Прощание из ниоткуда. Книга 2. Чаша ярости — страница 32 из 59

Редакционный шофер Николай Севрук — тоже обрусевший хохол и тоже подходящего роста — во всем остальном являл собою полную противоположность своему шефу: был тощ, лыс не по летам и молчалив до угрюмости. Лицом точь-в-точь врубелевский Демон, правда, в засаленной спецодежде и надвинутой на самые глаза суконной кепке. Помня его еще по прежним временам, Влад даже не пытался с ним разговаривать, знал, что из него слова не вытянешь, будет лишь презрительно хмыкать и отплевываться через спущенное окно в сторону обочины.

Так они и промолчали всю дорогу. Лишь на подъезде к заповеднику Севрук разомкнул губы, обронил как бы невзначай:

— Слыхал, писать едешь, Алексеич, на всю катушку, надо думать?

Когда-то, кружа на его „Победе” в поисках материала дорогами областной глубинки, Влад по пьянке разоткровенничался с ним о своей затаенной мечте скопить хоть какие-нибудь деньги, бросить все, забраться в любую медвежью глушь и написать наконец большую книгу полной правды, на всю катушку. Как видно, не забыл угрюмый молчун случайной той и нетрезвой исповеди попутчика, отложил в себе до поры, чтобы в надлежащий час напомнить о ней заезжему гостю.

— Попытаюсь, Коля, — не стал лукавить Влад, — может, получится, в нашем деле раз на раз не приходится.

Тот не отозвался, равнодушно сплюнул в спущенное окно и выключил газ:

— Приехали…

Теперь, трясясь в кабине порожнего лесовоза, Влад примеривался к будущей книге, еще не в состоянии представить ее целиком, но уже инстинктивно прозревая предстоящую ей судьбу. Книга складывалась в нем из обрывков воспоминаний, снов, попутных разговоров, баек, хмельного бреда, полузабытых встреч, негаданных расставаний, рождений, болезней, смертей, смеха, слез, любовного шепота и матерного крика. Голоса, голоса, голоса роились в его сознании, торопясь и перебивая друг друга. Нестройный хор этот с каждым днем становился все гуще и требовательнее, готовый взорваться у него внутри белым безумием. Воистину: „Когда б вы знали, из какого сора…”!

По каким законам, какими неисповедимыми путями они, эти голоса, выскользнув из звукового клубка, выстраиваются в конце концов в более или менее гибкие строки, способные воскресить перед читателем животворящее тепло бытия? Как, каким образом у отдельного человека вдруг возникает потребность собирать в себе мешанину окружающей среды, чтобы воссоздать затем из нее на бумаге мир по своему образу и подобию в попытке оставить после себя нечто более устойчивое, чем его хрупкая плоть? Где, в каком измерении таится источник этой тяги и этого беспокойства, подвигающий пишущих смельчаков на тот соблазняющий их риск, который они берут на свою совесть? Видно, ничем не утоляемая жажда чем-то остаться на земле, запечатлеть себя во времени оказывается для каждого из них сильнее страха перед почти неминуемым возмездием неудачи. Как хотите сторожите, все равно я убегу!..

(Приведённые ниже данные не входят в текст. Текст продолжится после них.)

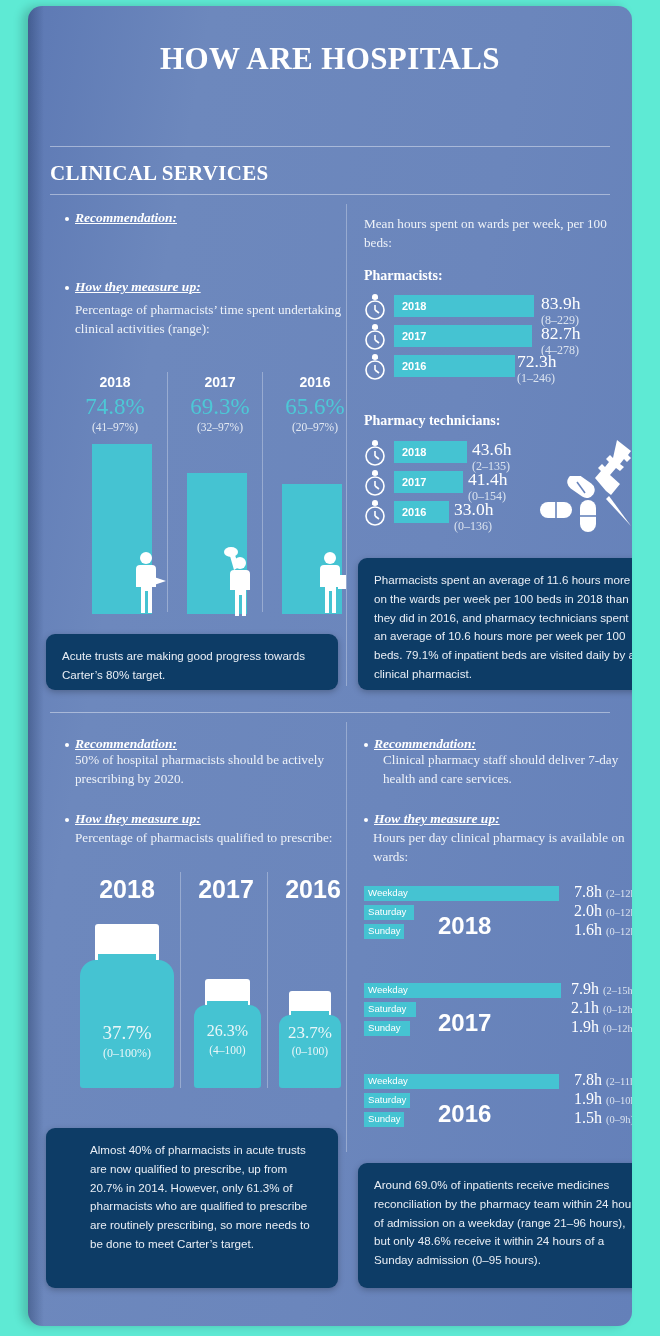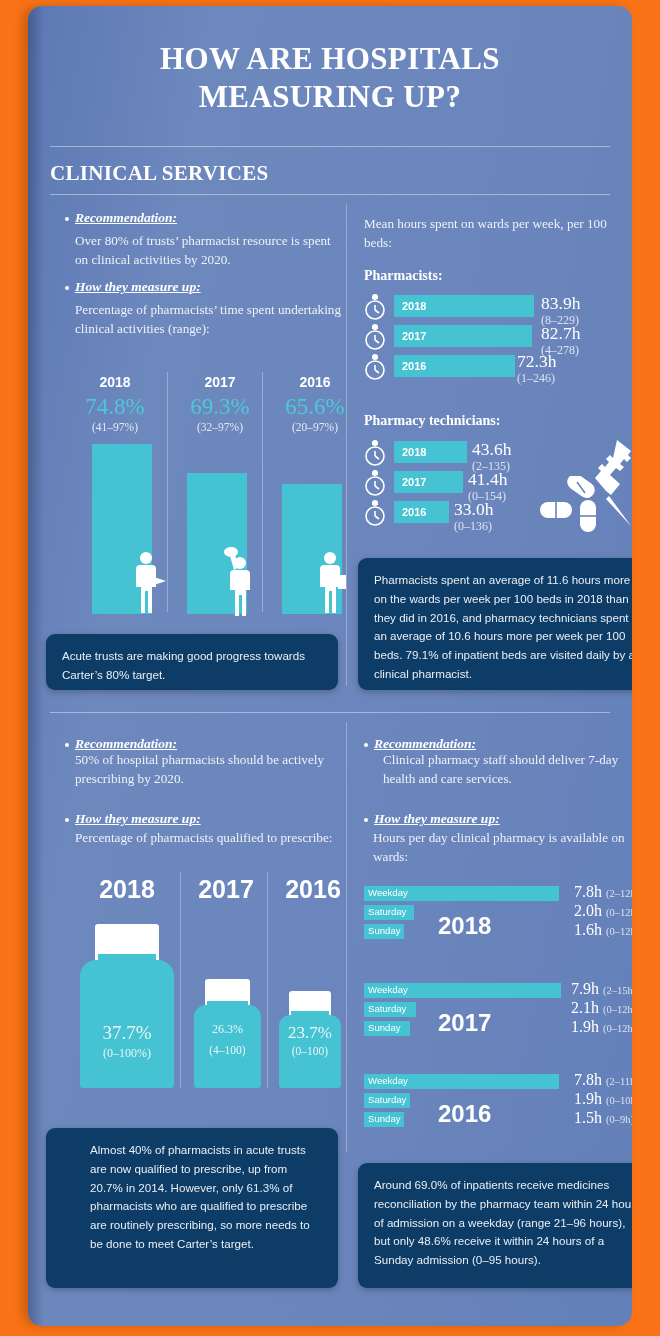"HOW ARE HOSPITALS" .page { background: #f97316 -> #5eead4 }
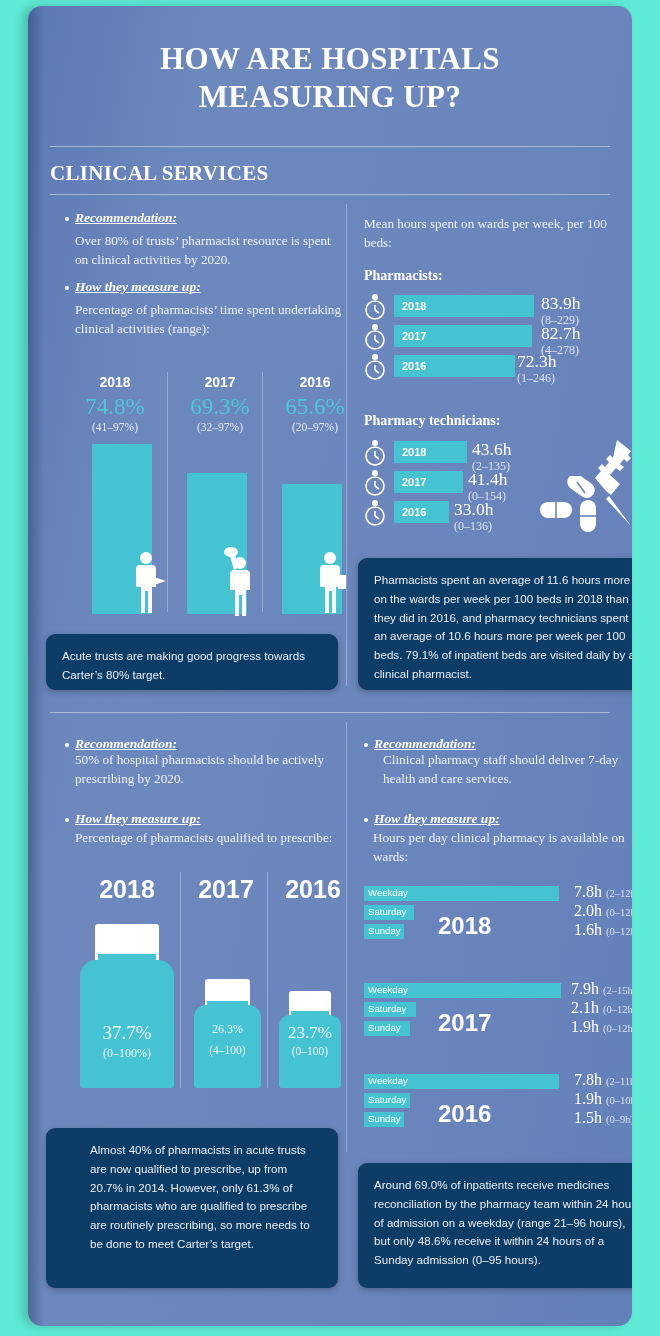"MEASURING UP?" div { html: <div>MEASURING UP?</div> -> none }
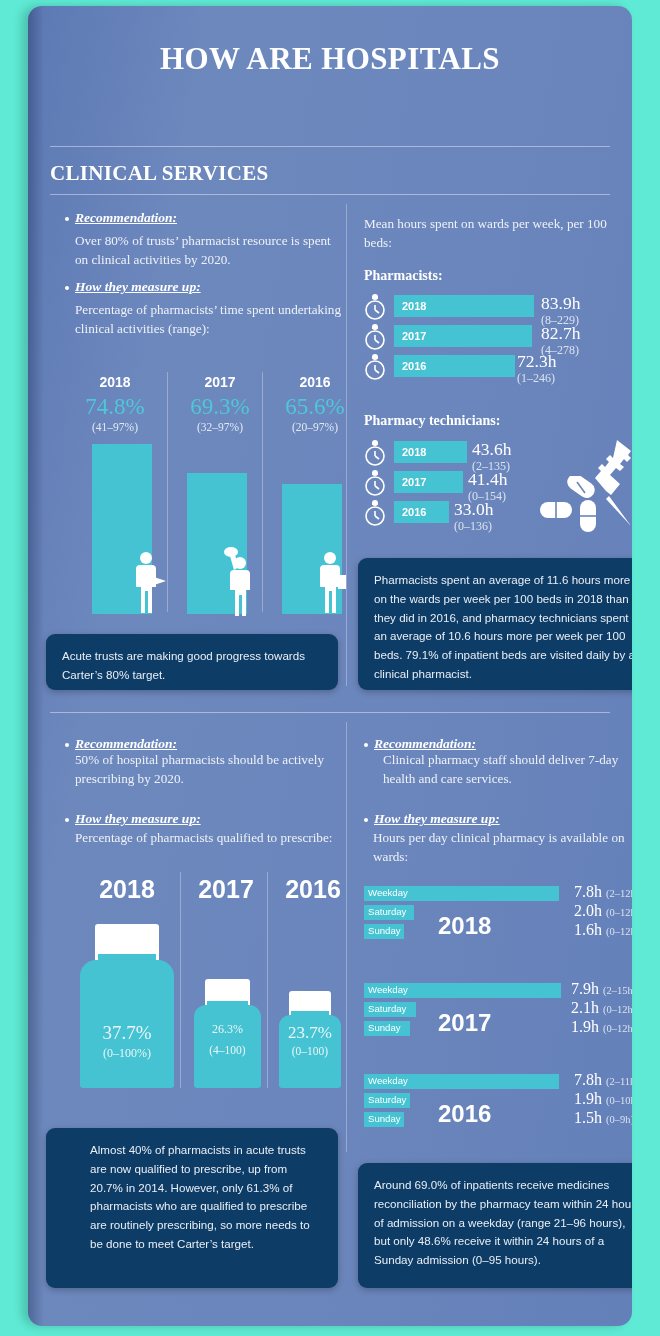"Over 80% of trusts’ pharmacist" div.body-text { html: <div>Over 80% of trusts’ pharmacist resource is spent on clinical activities by 2020.</div> -> none }
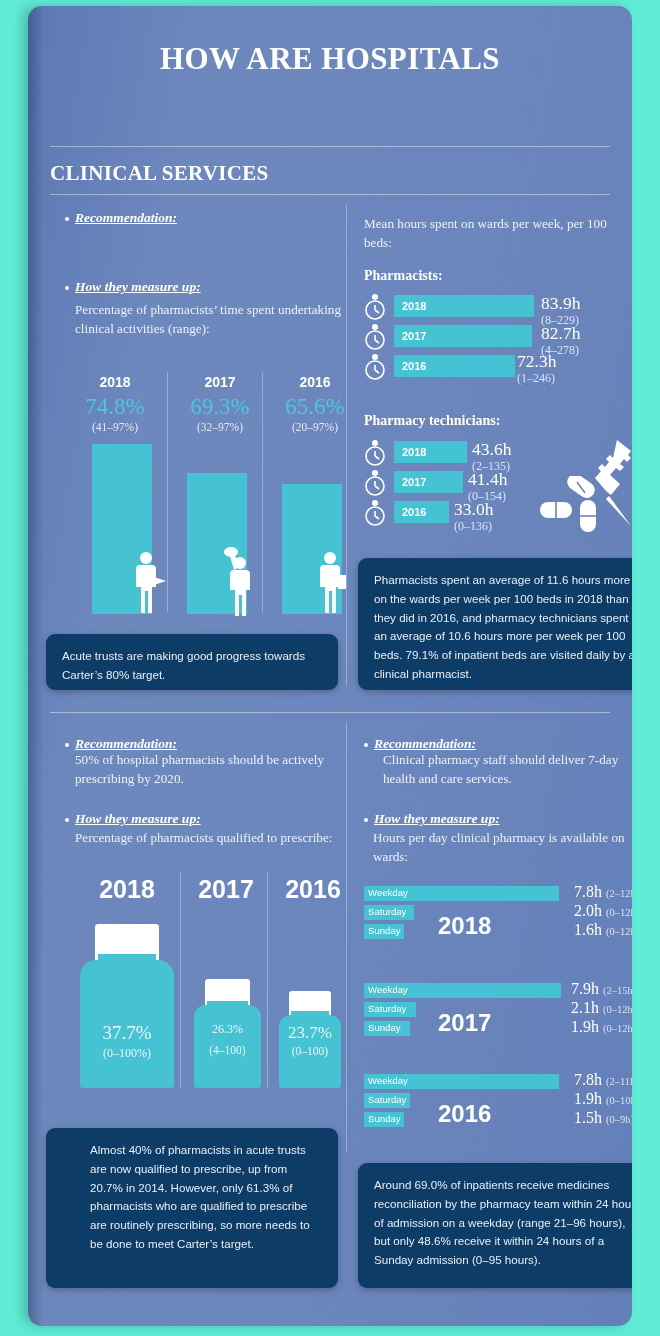"26.3%" div.bottle-label { font-size: 12px -> 16px }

Лесовоз натужно взвывал на крутых подъемах, кружился среди соснового царства, то провисая одним колесом над отвесной пропастью, то упираясь в острую твердь скалы. У водителя — молодого, лет двадцати, дерганого парня — от напряжения даже пот выступил на острых, в белесом пуху скулах, а в обветренных губах змеились нескончаемые ругательства, которыми он словно бы пытался избыть из себя разъедающий его страх:

— Мать твою перемать, дернула меня нелегкая связаться с этой лавочкой, заработков — на хлеб с квасом, а манту лишь не легче космонавтов, мотал я такую жисть в рот, в нос и в слепую кишку, считай, по пять машин за месяц гробится вместе с шоферами, туды твою растуды, у себя путевую дорогу пробить не могут, все денег нет, а на Луну летать хватает, еще и на мелкие расходы остается, едри твою в корень, а чего там делать-то на Луне этой, пыль собирать, что ли, ее и здесь навалом, трам-та-рарам, там!..

Влада уже начинало мутить от этого исступленного сквернословия, когда наконец за очередным перевалом перед ними вдруг открылась неглубокая, но просторная лощина вся в беспорядочных постройках и скособоченных изгородях. Два-три дымка в разных концах лощины вились над нею, цепляясь за изреженные крыши и оборванные провода. Поселок казался вымершим, и запустение, царившее в нем, только укрепляло это чувство.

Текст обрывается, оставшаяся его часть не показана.